NEW YORK — U.S. stocks slipped Friday as Apple absorbed its worst loss in more than four years. Thanks to gains over the previous three days, the S&P 500 index finished with its biggest weekly increase since March.
Apple, the world’s largest technology company, forecast weak revenue in the current quarter and startled investors by saying it will stop disclosing quarterly iPhone sales. That pulled technology stocks lower. Other high-growth stocks held up well after the United States and China said they had made some progress in trade talks, and Asian indexes surged on reports that China’s government plans to cut taxes.
The S&P 500 index slid 17.31 points, or 0.6 percent, to 2,723.06. The Dow Jones industrial average fell 109.91 points, or 0.4 percent, to 25,270.83.
The Nasdaq composite, which has a high concentration of technology companies, lost 77.06 points, or 1 percent, to 7,356.99. The Russell 2000 index of smaller-company stocks rose 3 points, or 0.2 percent, to 1,547.98.
The Department of Labor said employers added 250,000 jobs in October, with no sign that hiring was going to slow down.
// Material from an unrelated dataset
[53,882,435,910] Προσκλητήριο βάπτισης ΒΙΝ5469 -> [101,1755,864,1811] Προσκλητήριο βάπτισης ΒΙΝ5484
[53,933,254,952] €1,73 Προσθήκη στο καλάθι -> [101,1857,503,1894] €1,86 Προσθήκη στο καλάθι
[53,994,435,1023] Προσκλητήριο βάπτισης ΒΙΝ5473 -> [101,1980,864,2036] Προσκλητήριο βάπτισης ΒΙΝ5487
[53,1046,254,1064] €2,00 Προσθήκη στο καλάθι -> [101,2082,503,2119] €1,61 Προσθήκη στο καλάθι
The proportion of Americans with jobs is at its highest level since January 2009, and hourly wages also grew by the most since then. Along with high consumer confidence, those are all good signs for economic growth and consumer spending in the months to come.
Bond yields surged following the strong jobs report as investors bet on continued economic growth, which would push the Federal Reserve to raise interest rates more quickly.
“It clearly was a good report,” said David Lefkowitz, senior equity strategist Americas at UBS Global Wealth Management.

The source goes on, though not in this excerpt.